18 Jan 2012

The Ultimate How-To Guide on 301 Redirects

Many of our clients comment on our site review reports on subjects like canonicalization, site migration, architecture changes, or page updates. Specifically when we advise implementing 301 redirects to optimize and maintain the value of a specific URL in search engines, inevitably they reply with the following question: “How do you implement a 301 redirect?”

As long as you have access to the root directory of your web site on your web server, it’s not hard to do. We’re going to assume your site is running an Apache web server (most of the world is), so let’s have a little tech talk on implementing 301s in Apache.


First, a little background

A redirect, at least in terms of websites, is a way of automatically transferring the end user from one URL to another. While there are several technical methods of implementing redirects, for search engine optimization (SEO) purposes, we advise using an HTTP 301 permanent redirect.

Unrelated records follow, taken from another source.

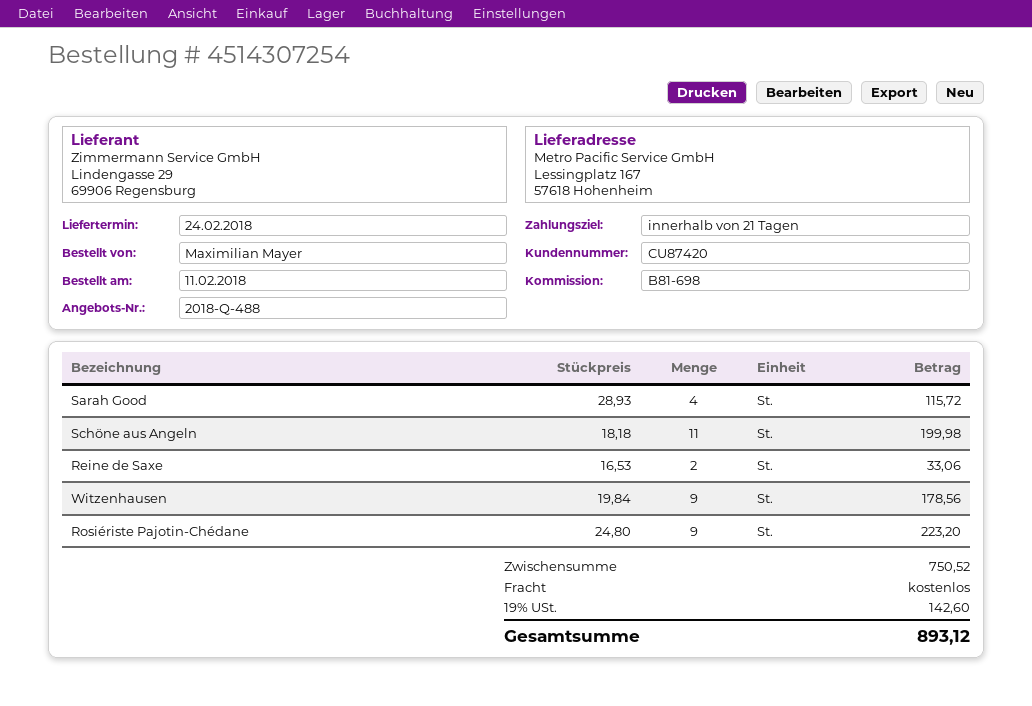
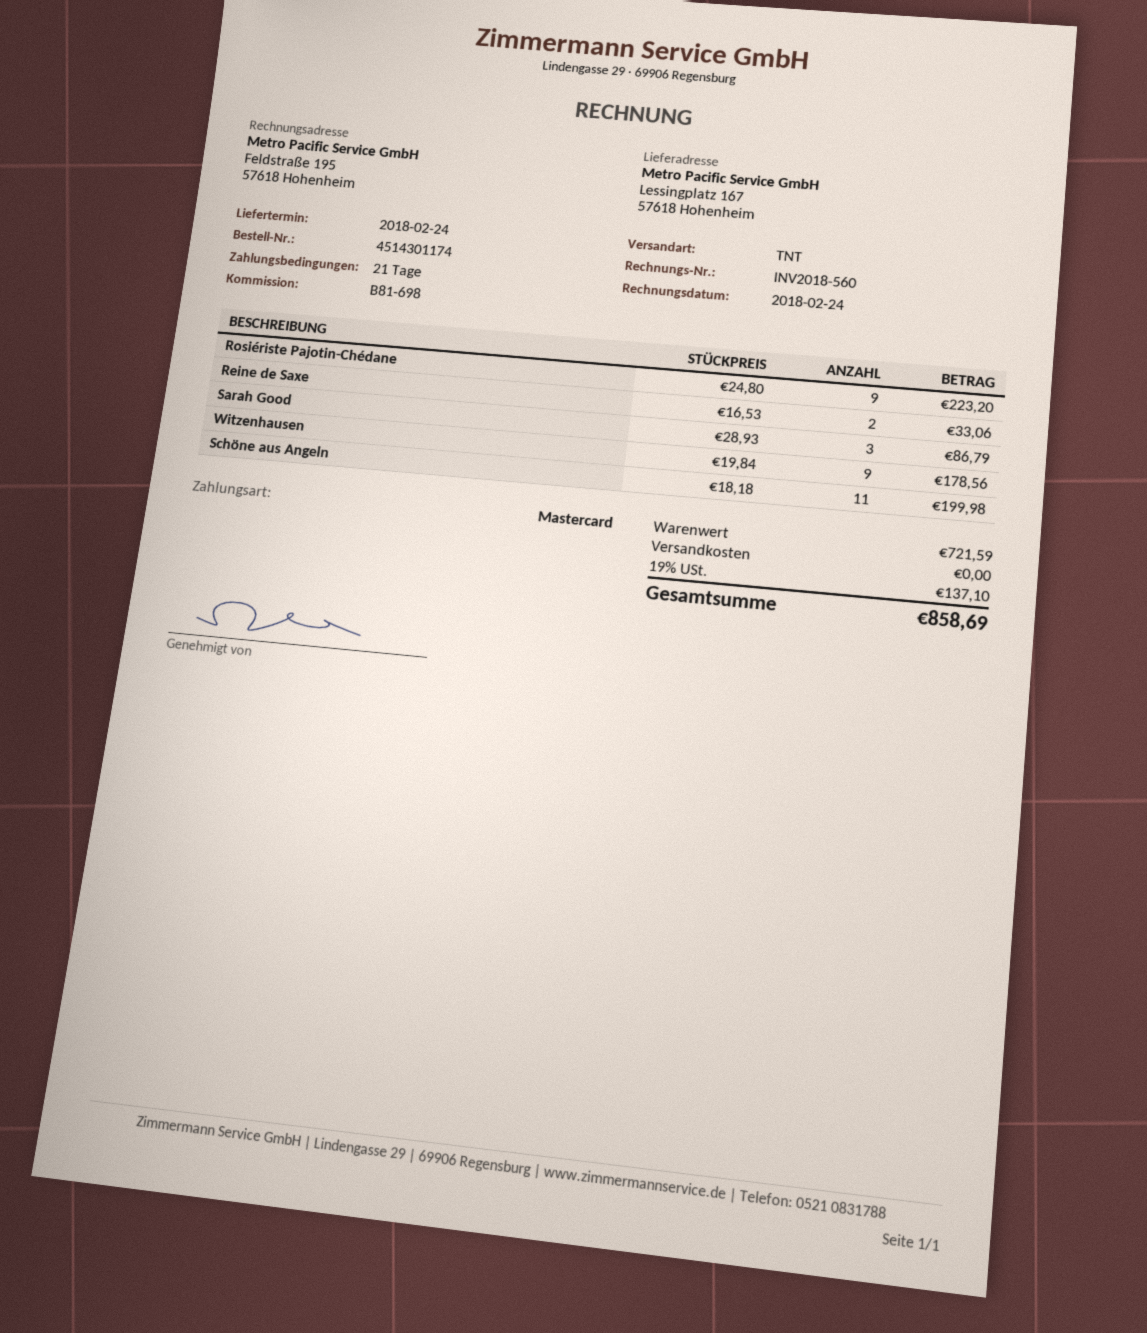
order number: 4514307254 -> 4514301174
Sarah Good: 4 x 28.93 = 115.72 -> 3 x 28.93 = 86.79
subtotal: 750.52 -> 721.59
tax: 19% = 142.60 -> 19% = 137.10
total: 893.12 -> 858.69

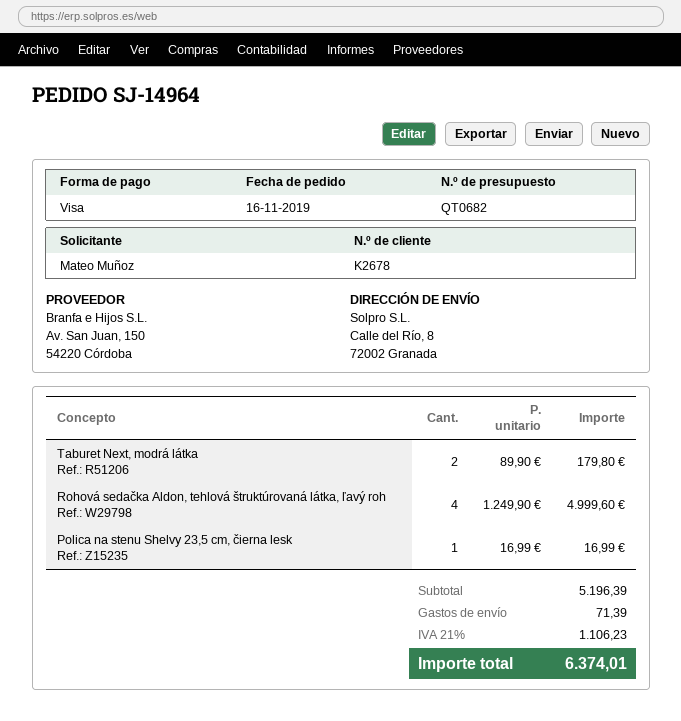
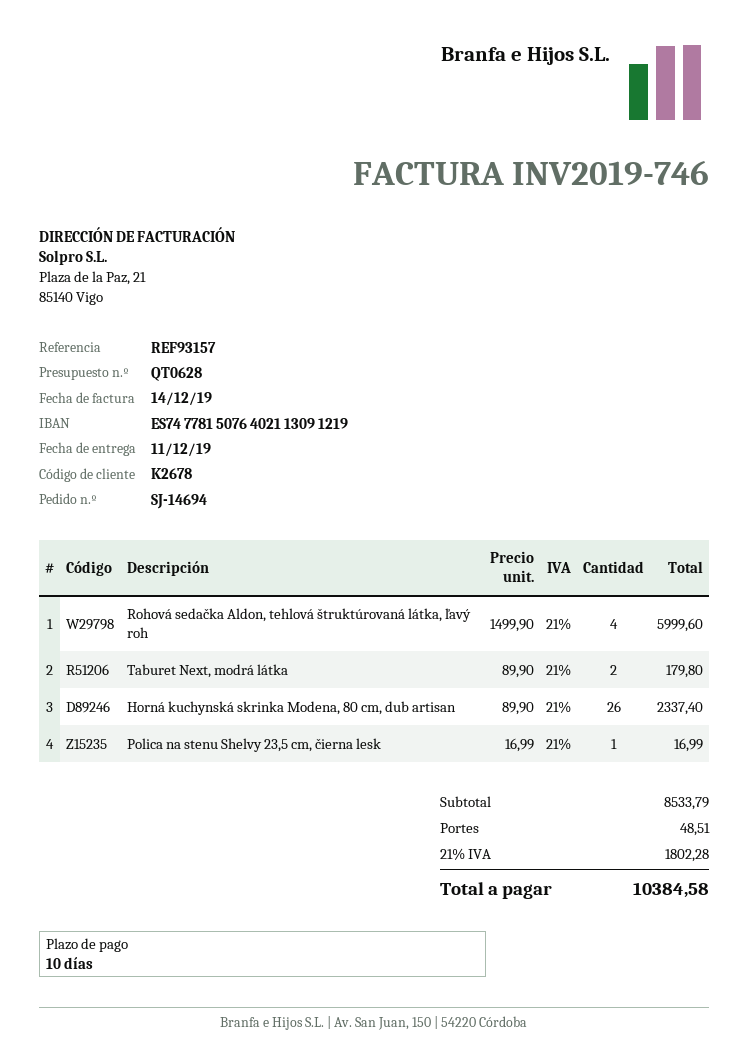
quote number: QT0682 -> QT0628
order number: SJ-14964 -> SJ-14694
Rohová sedačka Aldon, tehlová štruktúrovaná látka, ľavý roh: 4 x 1249.90 = 4999.60 -> 4 x 1499.90 = 5999.60
Horná kuchynská skrinka Modena, 80 cm, dub artisan: none -> 26 x 89.90 = 2337.40
subtotal: 5196.39 -> 8533.79
shipping: 71.39 -> 48.51
tax: 21% = 1106.23 -> 21% = 1802.28
total: 6374.01 -> 10384.58

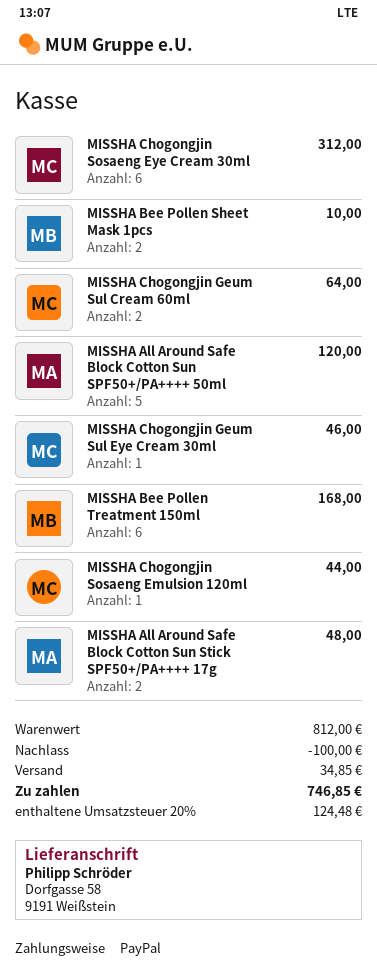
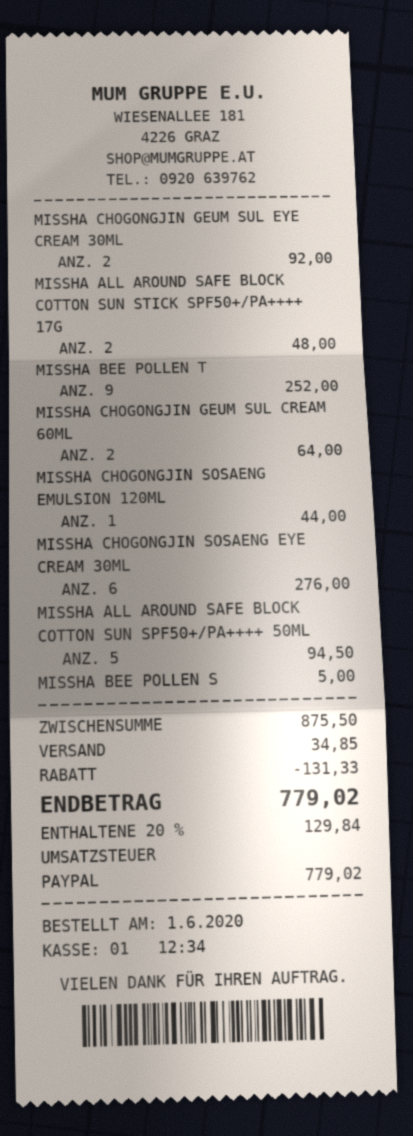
MISSHA Chogongjin Sosaeng Eye Cream 30ml: 6 for 312.00 -> 6 for 276.00
MISSHA Bee Pollen Sheet Mask 1pcs: 2 for 10.00 -> 1 for 5.00
MISSHA All Around Safe Block Cotton Sun SPF50+/PA++++ 50ml: 5 for 120.00 -> 5 for 94.50
MISSHA Chogongjin Geum Sul Eye Cream 30ml: 1 for 46.00 -> 2 for 92.00
MISSHA Bee Pollen Treatment 150ml: 6 for 168.00 -> 9 for 252.00
subtotal: 812.00 -> 875.50
discount: 100.00 -> 131.33
tax: 20% = 124.48 -> 20% = 129.84
total: 746.85 -> 779.02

Unlike its counterpart, the default HTTP 302 temporary redirect, the 301 indicates the old, linked URL is no longer in use (whereas the 302 indicates the old URL is merely offline temporarily, but is expected to return in the future).

The differentiation between the 301 and the 302 is most important for search engine crawlers. When the crawler encounters a link to your site whose URL is configured with a permanent redirect, your web server (Apache) responds with a 301 status code and then redirects the crawler to the new URL. The search engine not only accepts the redirect to the new URL, but then also begins the process of transferring any existing page rank value from the old URL to the new one in the redirect (it’s that second part of that process that’s so important for SEO, and that’s not done with a 302).

The transferal of page rank value between URLs in the search engine index is not an overnight process, but rest assured, if you’ve done your 301 homework correctly, your site updates will soon be reflected in the search engine results pages (SERPs) without a hitch.

Comparing 301 redirects to rel=”canonical” tags

Some folks know that all of the major search engines announced in early 2009 their planned support for a new HTML tag attribute. Within the <link> tag (found in the <head> section of the page code), they promised support for the new attribute “rel”, used along with the associated value “canonical”, followed by the standard attribute “href” and a URL for its associated value. For example:

<link rel="canonical" href="http://www.xyz.com/page.html" />

The intention of the rel=canonical tag is to inform the search engine crawlers of the single primary (aka canonical) URL for the page content. This is very helpful when a site uses dynamic attribute variables in its URLs. Dynamic URLs can lead to the indexing of multiple versions of a URL for any given page, resulting in index content duplication (which search engines hate!).

While the use of the <link> tag with the rel=canonical attribute is helpful for a page, it’s not a reliable substitute for 301 redirects. Here are my reasons for this:

  1. For starters, in early 2009 and for a long time afterward, Google was the only search engine fully supporting the use of the rel=canonical tag. This has been improving slowly over time, but there still may be questions about how strongly each search engine accepts and uses the tag’s data. On the other hand, all of the search engines fully support 301 redirects.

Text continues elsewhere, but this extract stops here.